An ambiguous site is a genomic position with:
- Sufficient coverage: Depth ≥
dp_min(default: 10) - Minor-allele signal: Minor-allele fraction (MAF) ≥
maf_min(default: 0.10)
These metrics are determined from variant calls after normalization and atomization, counting once per locus (multi-allelic sites count once if any ALT passes the thresholds).
Supported Modes
Self-mapping Mode (ssiamb self)
- Input: Reads → Sample's own assembly
- Use case: Analyze heterogeneity against the sample's assembled genome
- Mapping space: Uses the assembly as reference
Reference-mapped Mode (ssiamb ref)
- Input: Reads → Species canonical reference
- Use case: Compare against standardized reference genomes
- Reference selection: Via admin directory or user override
Key Features
- Flexible mapping: Support for minimap2 (default) and bwa-mem2
- Multiple variant callers: BBTools (default) and bcftools
- Comprehensive outputs: Summary TSV (always) + optional VCF, BED, matrices, per-contig analysis
- Depth analysis: Using mosdepth (default) or samtools
- Reusable workflows: Accept pre-computed BAM/VCF files
- Galaxy integration: Designed for workflow environments
- Quality control: Configurable thresholds with sensible defaults
Installation
This project is under active development. You can install the package for development (editable) from the repository so changes to the source are immediately available:
# Install in editable/development mode (recommended for contributors)
pip install -e .
# After editable install you can run the CLI via the console script or module:
ssiamb --help
# or
python -m ssiamb --help
When a stable release is published the package will also be available via PyPI and Bioconda (example future commands):
# Future installation via pip (PyPI)
pip install ssiamb
# Future installation via conda (Bioconda)

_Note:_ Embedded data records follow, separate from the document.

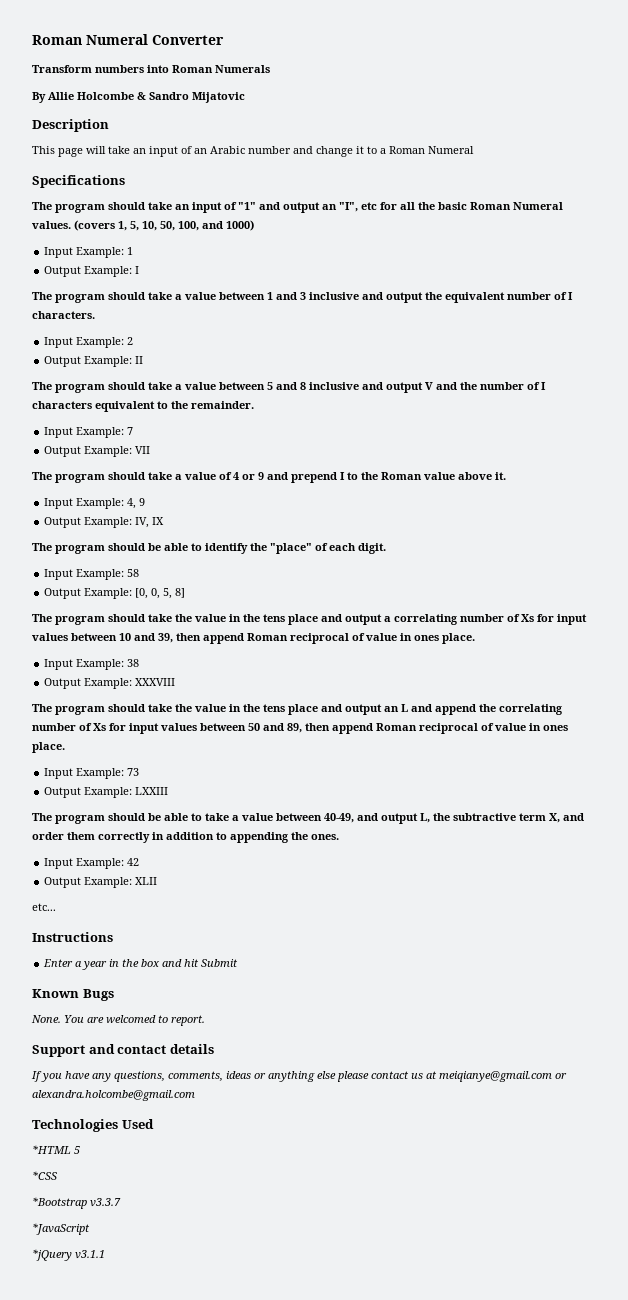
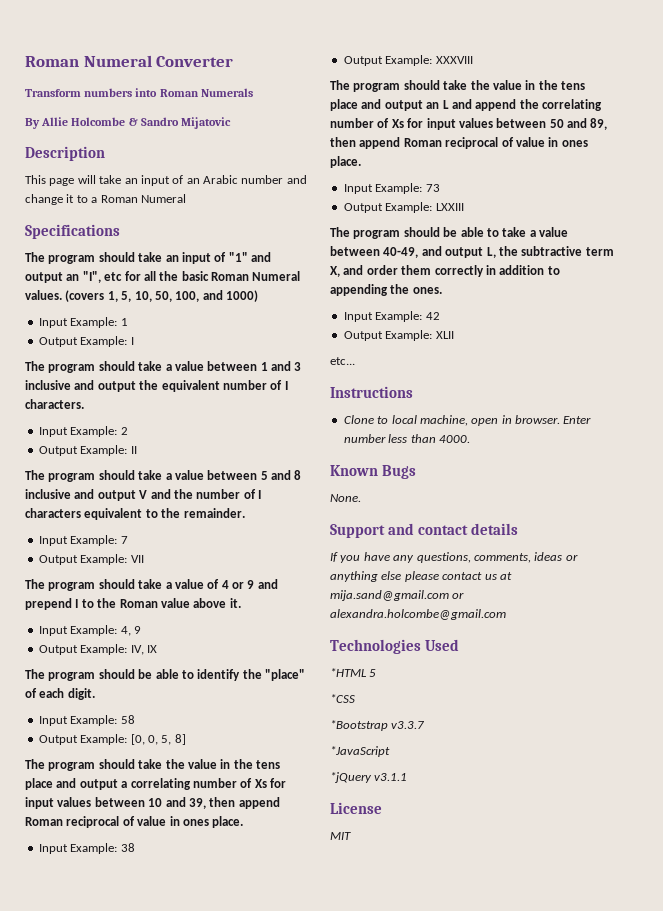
- Enter a year in the box and hit Submit
+ Clone to local machine, open in browser. Enter number less than 4000.
  Known Bugs
- None. You are welcomed to report.
+ None.
- If you have any questions, comments, ideas or anything else please contact us at meiqianye@gmail.com or alexandra.holcombe@gmail.com
+ If you have any questions, comments, ideas or anything else please contact us at mija.sand@gmail.com or alexandra.holcombe@gmail.com
+ License
+ MIT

conda install -c bioconda ssiamb
Quick Start
# Check what would be done (dry run)
ssiamb --dry-run self --r1 sample_R1.fastq.gz --r2 sample_R2.fastq.gz --assembly sample.fna
# Self-mapping mode: analyze reads against sample's own assembly
ssiamb self --r1 sample_R1.fastq.gz --r2 sample_R2.fastq.gz --assembly sample.fna
# Reference-mapped mode: analyze against species reference
ssiamb ref --r1 sample_R1.fastq.gz --r2 sample_R2.fastq.gz --species "Escherichia coli"
# Summarize existing VCF and BAM files
ssiamb summarize --vcf sample.vcf.gz --bam sample.bam
# With custom thresholds and optional outputs
ssiamb self --r1 reads_R1.fastq.gz --r2 reads_R2.fastq.gz --assembly assembly.fna \
--dp-min 15 --maf-min 0.05 --emit-vcf --emit-bed
# Output to stdout (no files written)
ssiamb self --r1 reads_R1.fastq.gz --r2 reads_R2.fastq.gz --assembly assembly.fna --stdout
Error Codes
ssiamb follows a structured exit code system for programmatic handling:
- 0: Success
- 1: CLI/input errors (missing files, invalid sample names, bad arguments)
- 2: Reference mode selection errors (species not found, Bracken failures)
- 3: Reuse compatibility errors (VCF/BAM mismatch with reference)
- 4: External tool failures (missing tools, tool execution errors)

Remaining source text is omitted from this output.